PhD thesis, Chem. Eng. Dept./National Technical University of Athens.

In the frame of this thesis, ZnO, NiO and TiO₂ thin films, their characterization and the possibilities of their applications to optoelectronics and hydrogen sensing was studied. In this sense, the development of a gas test system for the detection of gases and the employment of an innovative deposition method (Pulsed laser Deposition with 2-lasers and 2-targets) for the controlled doping of thin films was the main goal of this work.

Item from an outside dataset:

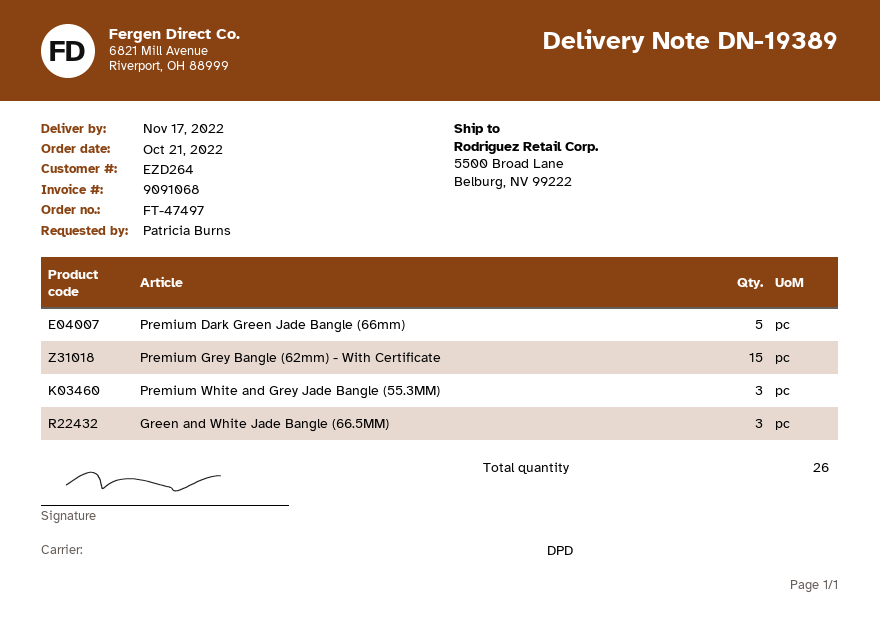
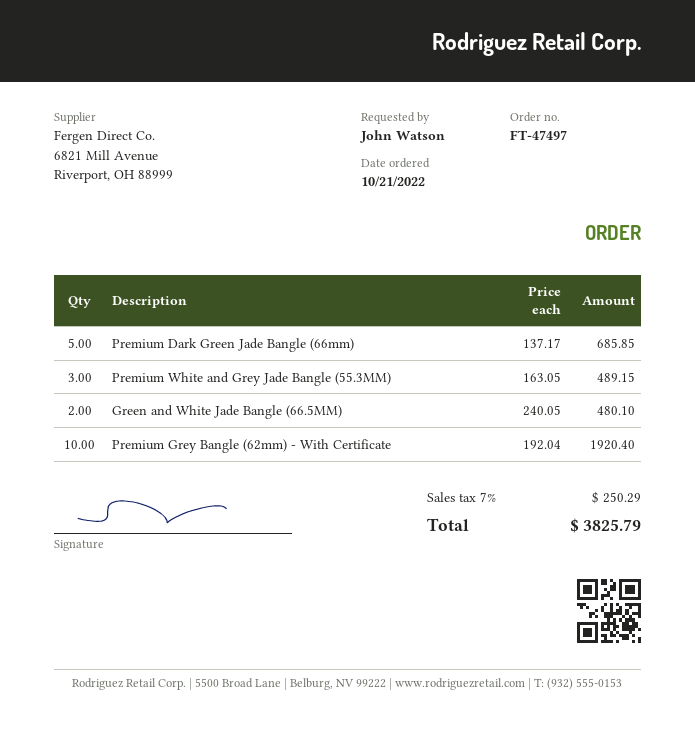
ordered by: Patricia Burns -> John Watson
Premium Grey Bangle (62mm) - With Certificate: 15 -> 10
Green and White Jade Bangle (66.5MM): 3 -> 2

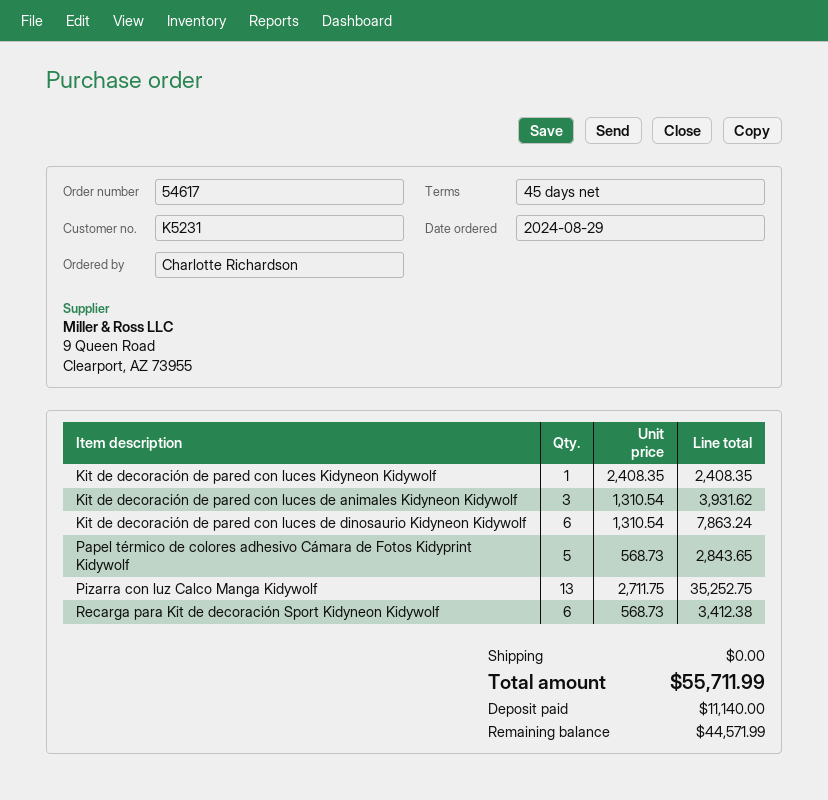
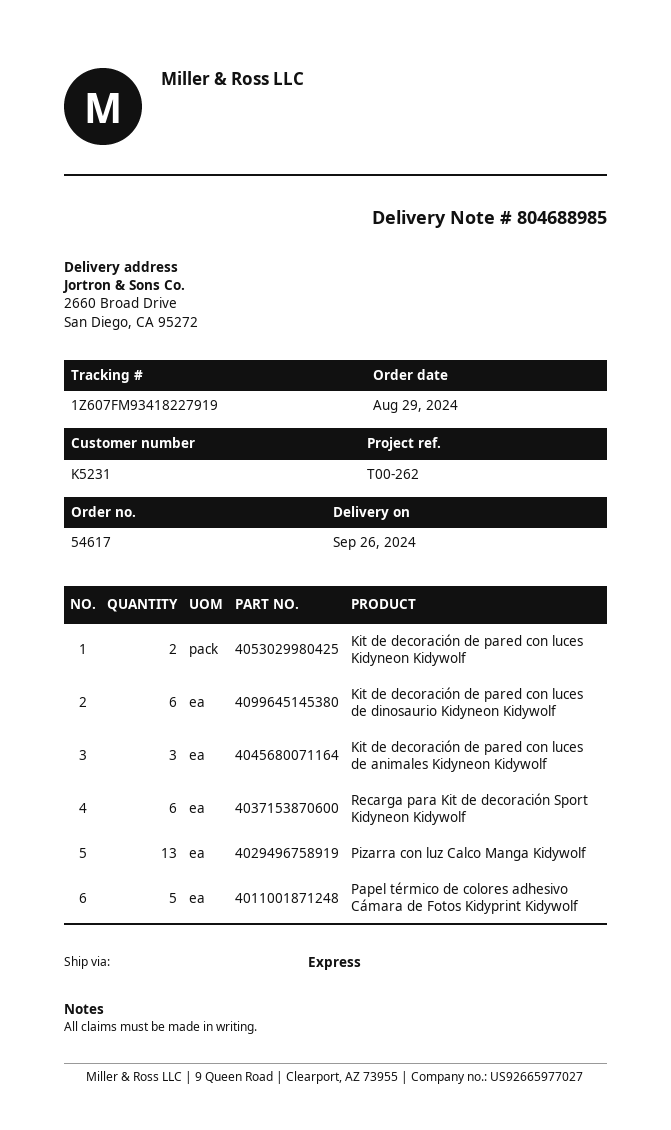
Kit de decoración de pared con luces Kidyneon Kidywolf: 1 -> 2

Initially, for the study of the thin films as gas sensors, an apparatus was developed, consisting of: an Al vacuum chamber, a home-made heater to achieve the operating sensor temperature, a constant current power supply for the heater with digital temperature controller, and an electronic circuit to acquire the sensor response, digitize it and send it to a pC for recording in real time. For testing, NiO microsensors, grown by sputtering and a photolithographic process were successfully tested.

In addition, a device for application of the 4-point van der Pauw measurement of resistivity was constructed, as the resistivity values are crucial for the thin film applications to optoelectronics.

 NiO (p-type) thin films were grown by PLD by an excimer laser (248 nm), for their application as gas sensors. The effect of the deposition parameters on the hydrogen sensing was studied. In particular, NiO samples were grown at different substrate temperatures (RT, 200 400 ^oC). For the 400 ^oC with the highest sensitivity to hydrogen, a set of NiO films was deposited at 5, 10, 20, 30 and 40 Pa reactive oxygen pressure during deposition. After the optimization of the deposition parameters, the effect of Au nanoparticles to the structural, optical morphological and hydrogen sensing properties was studied. The controlled incorporation of the Au nanoparticles was realized by the 2-laser, 2-target method, varying the fluence of a Nd:YAG laser that was used to ablated the Au target. It was proved that the fluence significantly affected the properties of the Au:NiO nanocomposite material and at the same time the Au nanoparticles enhances the hydrogen detection.

In order to confirm the operation of the sensing setup for other thin film-based sensors too, sputtered TiO₂ (n-type) films were tested. The response was as expected, and thus it proved that the setup works correct, independently of the sensing material, semiconductor type and method of growth.